(EXERCISE MATERIAL Opens)

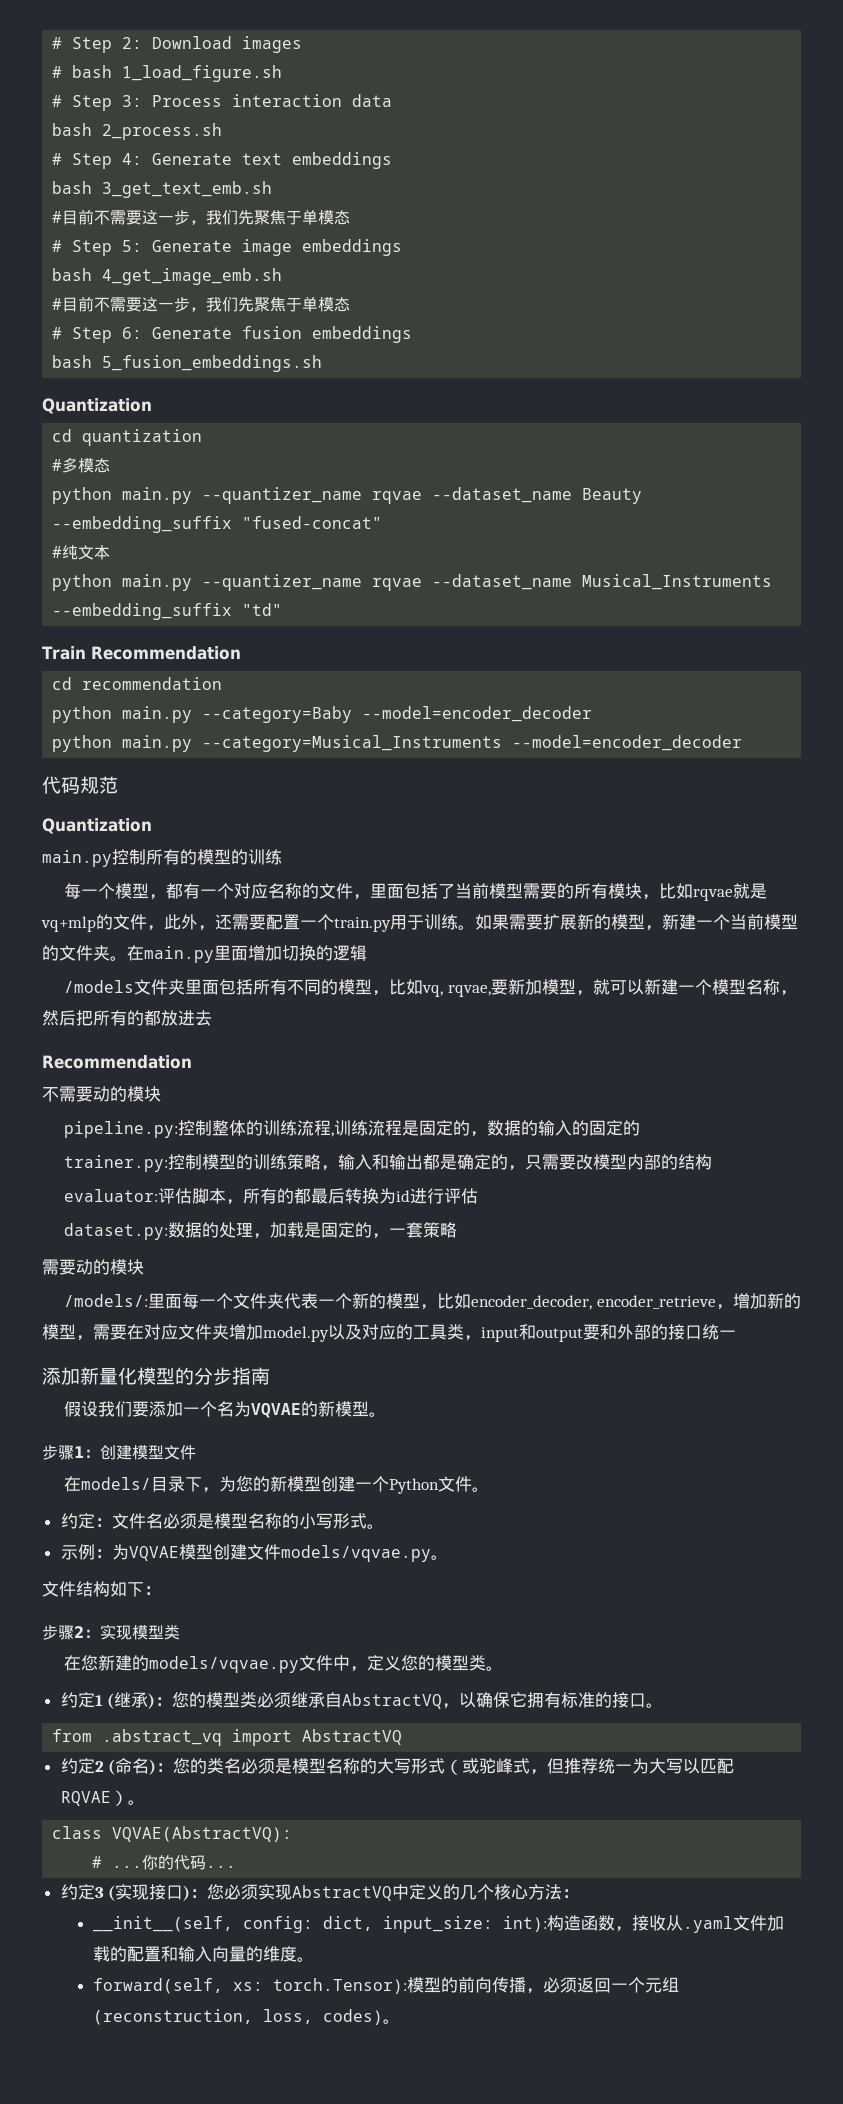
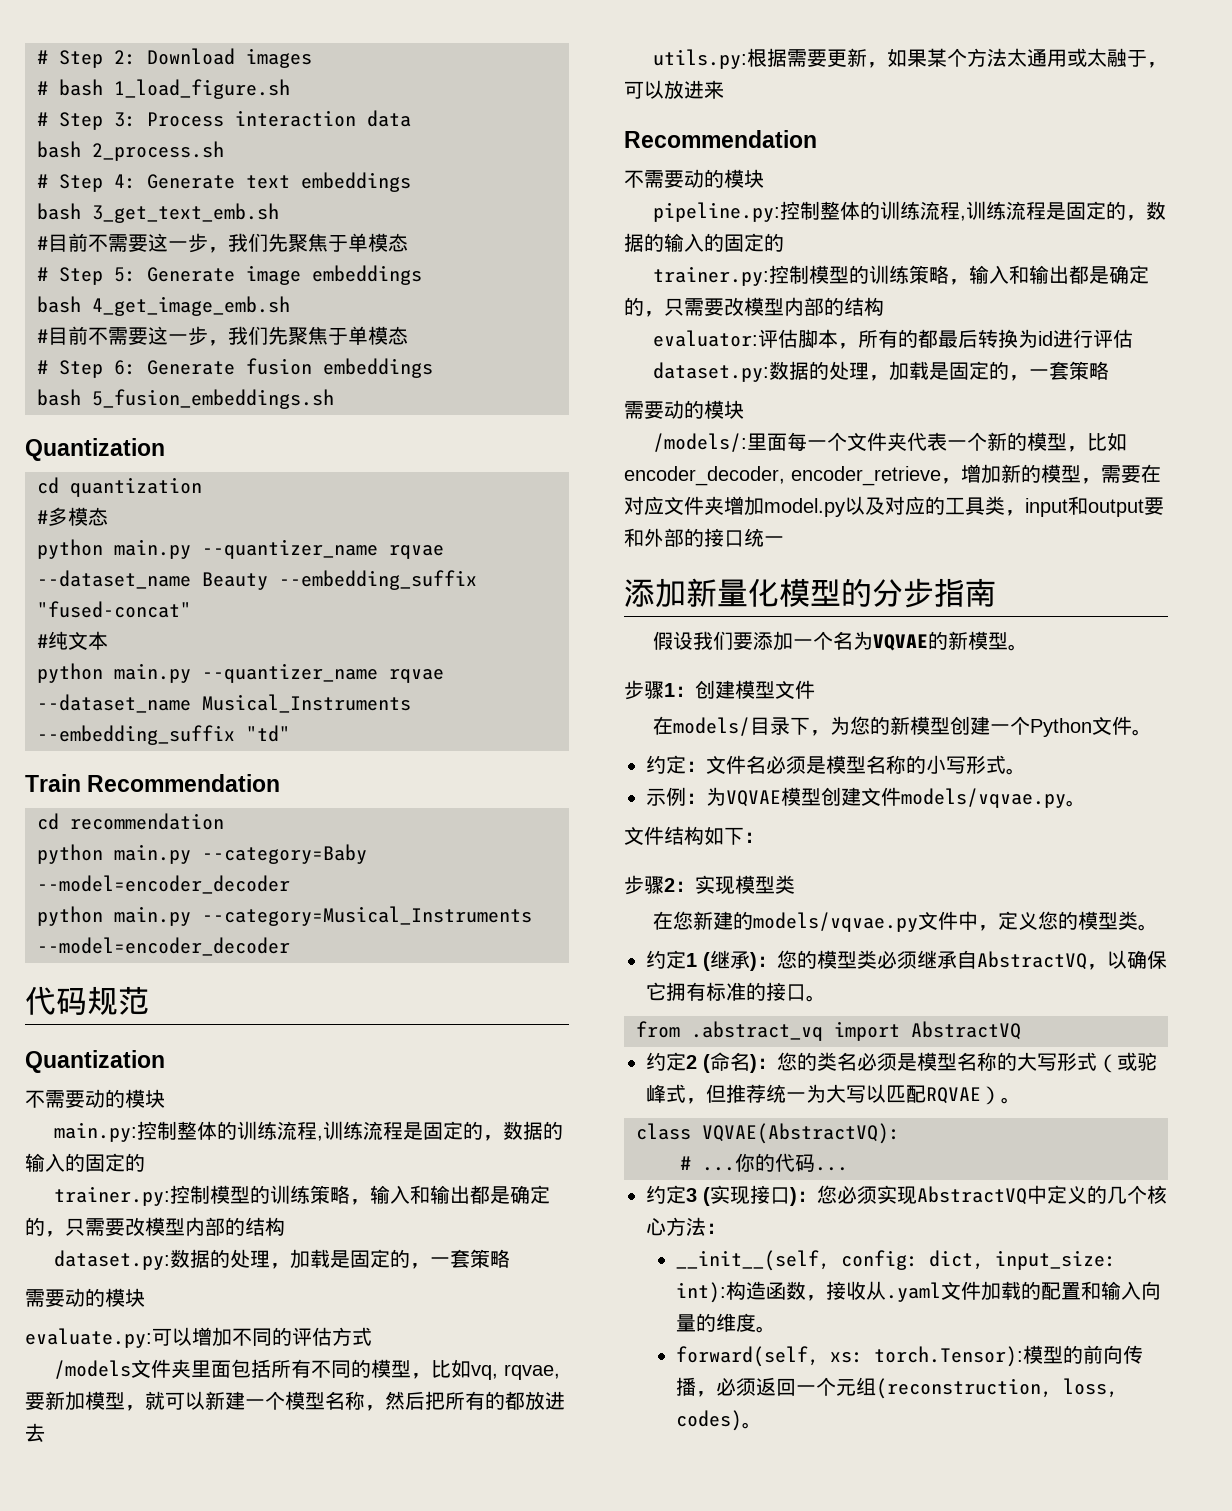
  代码规范
  Quantization
- main.py控制所有的模型的训练
- 每一个模型，都有一个对应名称的文件，里面包括了当前模型需要的所有模块，比如rqvae就是vq+mlp的文件，此外，还需要配置一个train.py用于训练。如果需要扩展新的模型，新建一个当前模型的文件夹。在main.py里面增加切换的逻辑
+ 不需要动的模块
+ main.py:控制整体的训练流程,训练流程是固定的，数据的输入的固定的
+ trainer.py:控制模型的训练策略，输入和输出都是确定的，只需要改模型内部的结构
+ dataset.py:数据的处理，加载是固定的，一套策略
+ 需要动的模块
+ evaluate.py:可以增加不同的评估方式
+ utils.py:根据需要更新，如果某个方法太通用或太融于，可以放进来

(EXERCISE MATERIAL Closes)

_WHAT IS BEING ASKED_. Please return the entries above exactly as they appear, but without the pictures.

_TASK RESPONSE_.
  代码规范
  Quantization
- main.py控制所有的模型的训练
- 每一个模型，都有一个对应名称的文件，里面包括了当前模型需要的所有模块，比如rqvae就是vq+mlp的文件，此外，还需要配置一个train.py用于训练。如果需要扩展新的模型，新建一个当前模型的文件夹。在main.py里面增加切换的逻辑
+ 不需要动的模块
+ main.py:控制整体的训练流程,训练流程是固定的，数据的输入的固定的
+ trainer.py:控制模型的训练策略，输入和输出都是确定的，只需要改模型内部的结构
+ dataset.py:数据的处理，加载是固定的，一套策略
+ 需要动的模块
+ evaluate.py:可以增加不同的评估方式
+ utils.py:根据需要更新，如果某个方法太通用或太融于，可以放进来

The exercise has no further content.